Heavens above, la recensione | Locarno74
Dei tre episodi di Heavens Above solo il primo riesce a fare un lavoro davvero eccezionale sul mutamento, la degenerazione e l'animo umano
Quando ad un vernissage in cui è presente un gruppo di uomini e donne facoltose e con la pancia piena viene affermato che: “Viviamo in una nuova età dell’oro, ci siamo lasciati alle spalle gli anni bui” quello che capiamo è l’esatto contrario. Fino a quel punto Heavens Above è riuscito tramite le sue tre storie, una in fila all’altra ambientate nel 1993, nel 2001 e poi nel 2026, a mostrare come mentre il benessere arrivava e la ex-Jugoslavia diventava altro, gli esseri umani peggioravano.
Purtroppo i tre segmenti non sono tutti allo stesso livello, solo il primo sembra davvero capace di colpire nel segno.
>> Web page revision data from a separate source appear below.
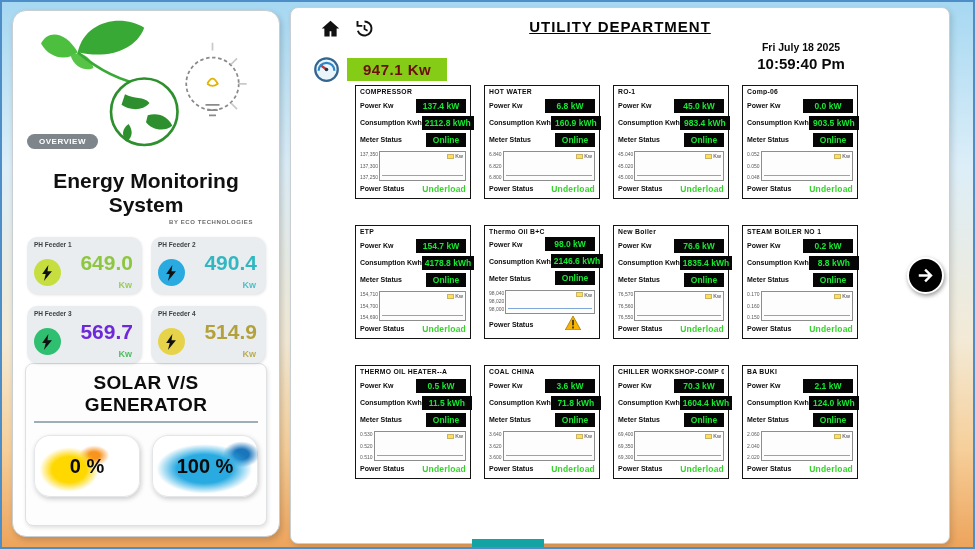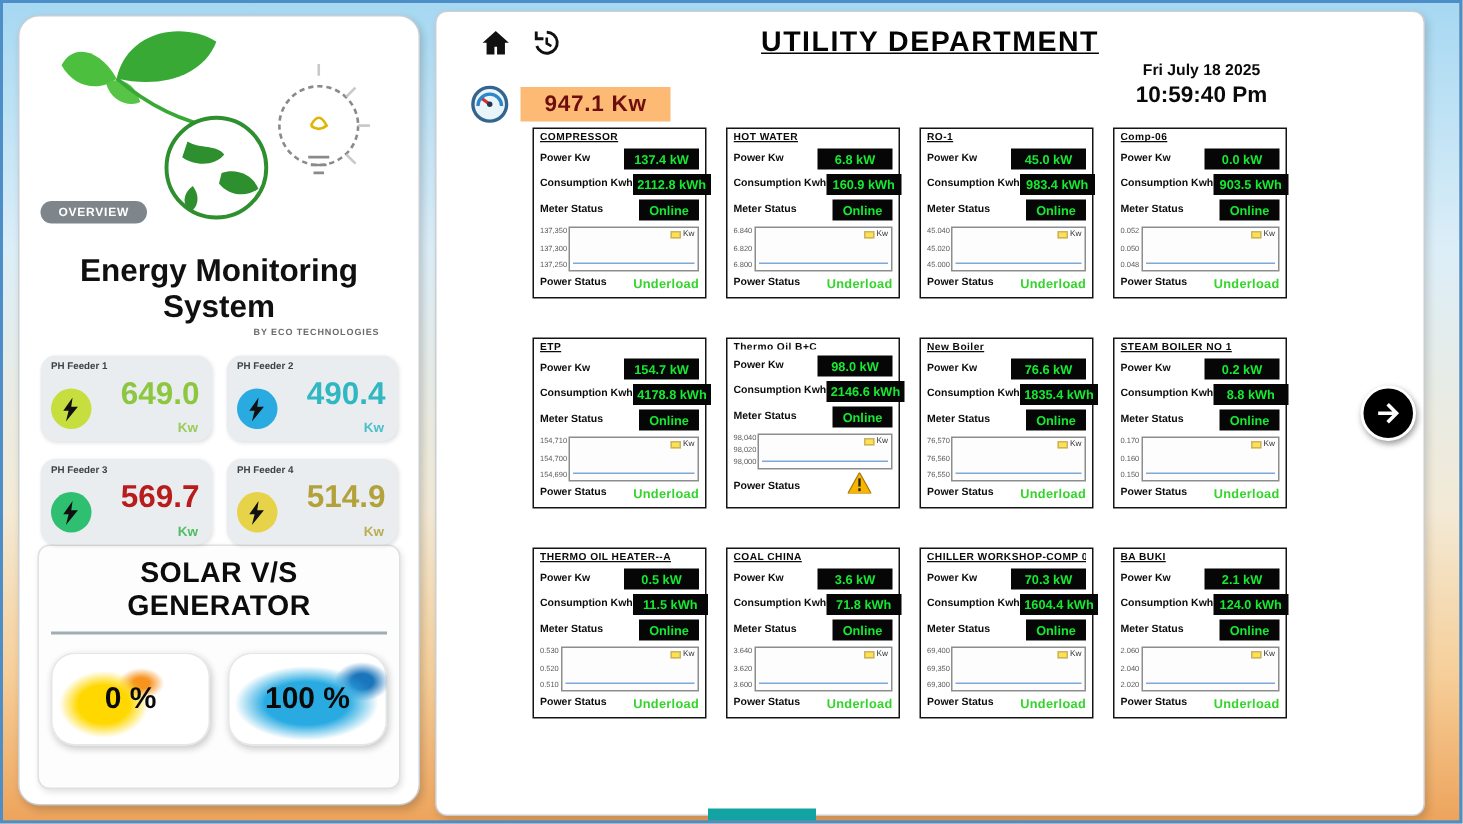--- a/index.html
+++ b/index.html
@@ -62,7 +62,7 @@
   .icon-btn.home { left: 26px; }
   .icon-btn.hist { left: 60px; }
   .dept-title { position: absolute; top: 10px; left: 0; right: 0; text-align: center;
-                font-size: 19px; font-weight: 800; letter-spacing: 1px; color: #050505;
+                font-size: 15px; font-weight: 800; letter-spacing: 1px; color: #050505;
                 text-decoration: underline; }
   .datetime { position: absolute; right: 78px; top: 33px; width: 140px; text-align: center; }
   .datetime .date { font-size: 10.5px; font-weight: 700; color: #0a0a0a; }

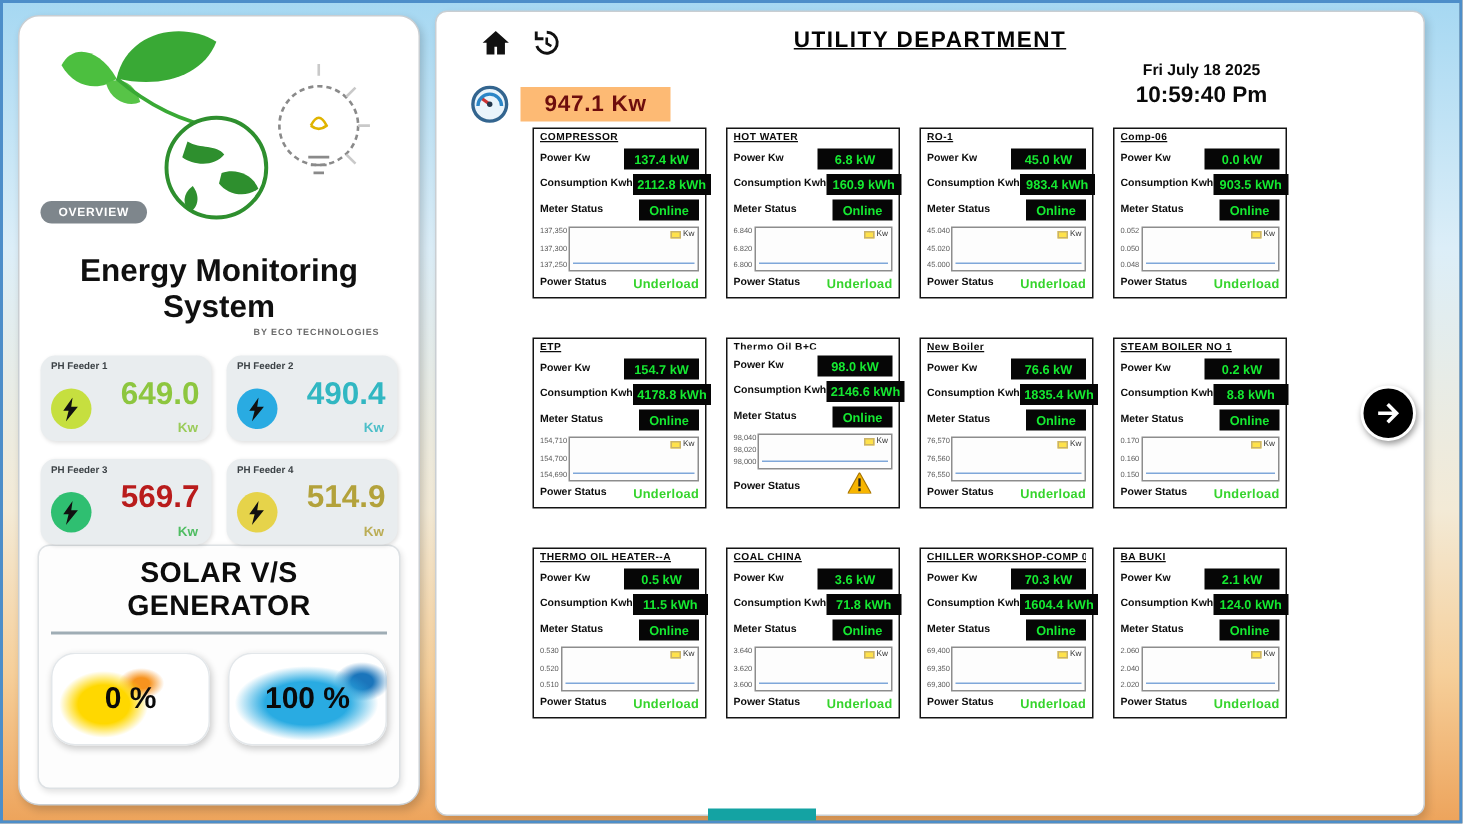--- a/index.html
+++ b/index.html
@@ -68,7 +68,7 @@
   .datetime .date { font-size: 10.5px; font-weight: 700; color: #0a0a0a; }
   .datetime .time { font-size: 15px; font-weight: 700; color: #0a0a0a; margin-top: 2px; }
   .gauge { position: absolute; left: 22px; top: 48px; }
-  .total { position: absolute; left: 56px; top: 50px; background: #fdba74; color: #6d0d0d;
+  .total { position: absolute; left: 56px; top: 50px; background: #84cc16; color: #6d0d0d;
            font-size: 15px; font-weight: 800; letter-spacing: .5px; padding: 3px 16px; }
   .grid { position: absolute; left: 64px; top: 77px;
           display: grid; grid-template-columns: repeat(4, 116px); grid-auto-rows: 114px;

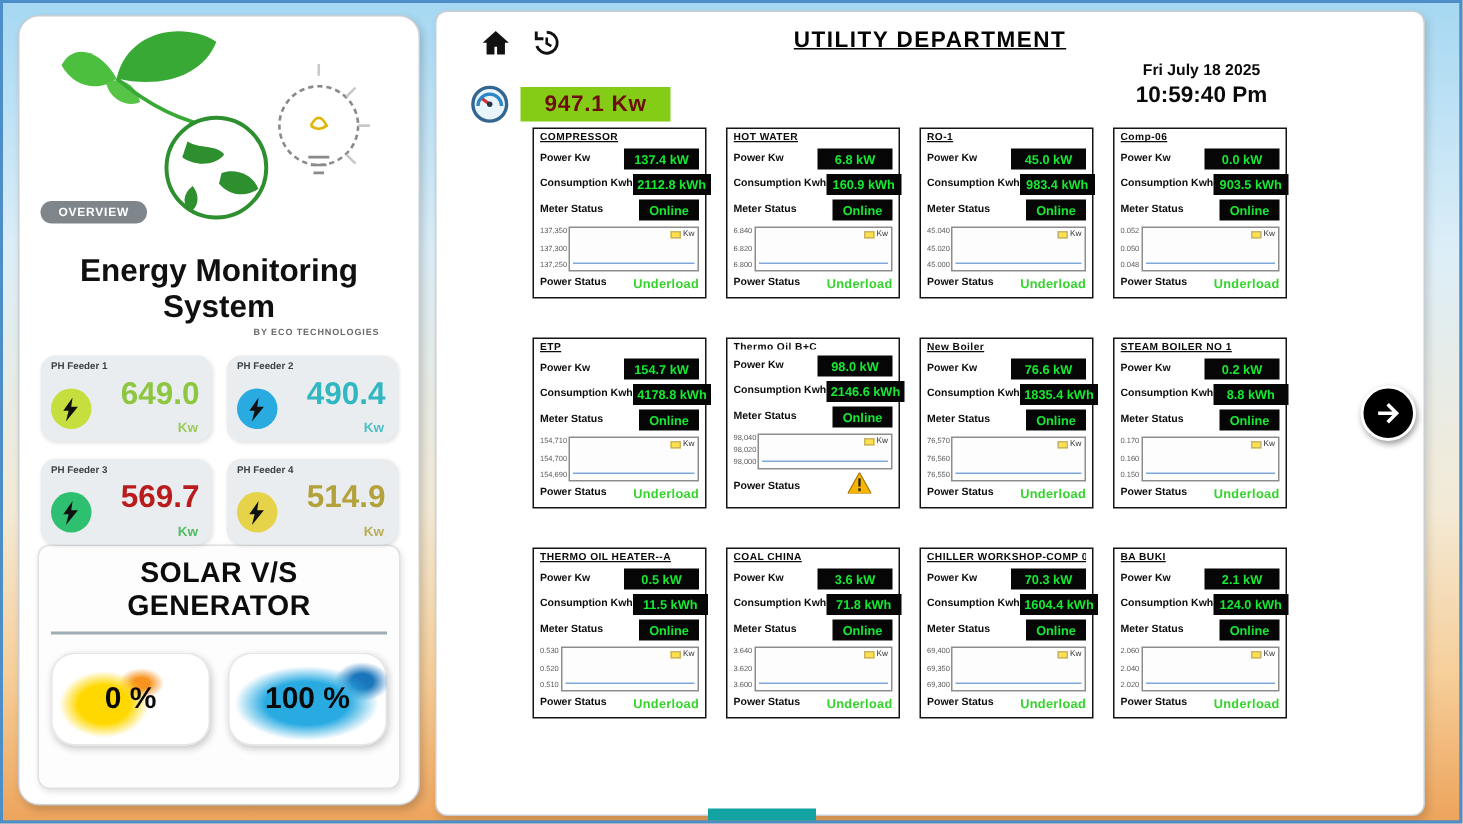--- a/index.html
+++ b/index.html
@@ -154,7 +154,7 @@
         <path d="M7 0 0 10h4l-2 8 9-11H6z" fill="#111"></path>
       </svg>
     </div>
-    <div class="f-value" style="color: #b91c1c;">569.7</div>
+    <div class="f-value" style="color: #6d28d9;">569.7</div>
     <div class="f-unit" style="color: rgb(53, 181, 74);">Kw</div>
   </div>
         <div class="feeder">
È la storia di una famiglia povera in una baraccopoli poco dopo la divisione della Jugoslavia, tra rifugiati e povertà. Il marito è un uomo buono, una brava persona e un giorno, non è chiaro perché, gli compare un aureola sopra la testa. Se già è molto divertente come tutti vedano in questa aureola una minaccia e un nemico da sconfiggere a tutti i costi, lo sono ancora di più i metodi adottati per combatterla. Srđan Dragojević è bravissimo a lavorare come il miglior Luciano Salce di costumi, trucco e tramite una recitazione eccezionale, per mostrare l’abiezione nella maniera più divertente. E pure le singole caratterizzazioni hanno, in questa parte, una complessità sfumata che non nega il loro essere delle maschere (di nuovo come in Salce), che purtroppo manca agli altri segmenti.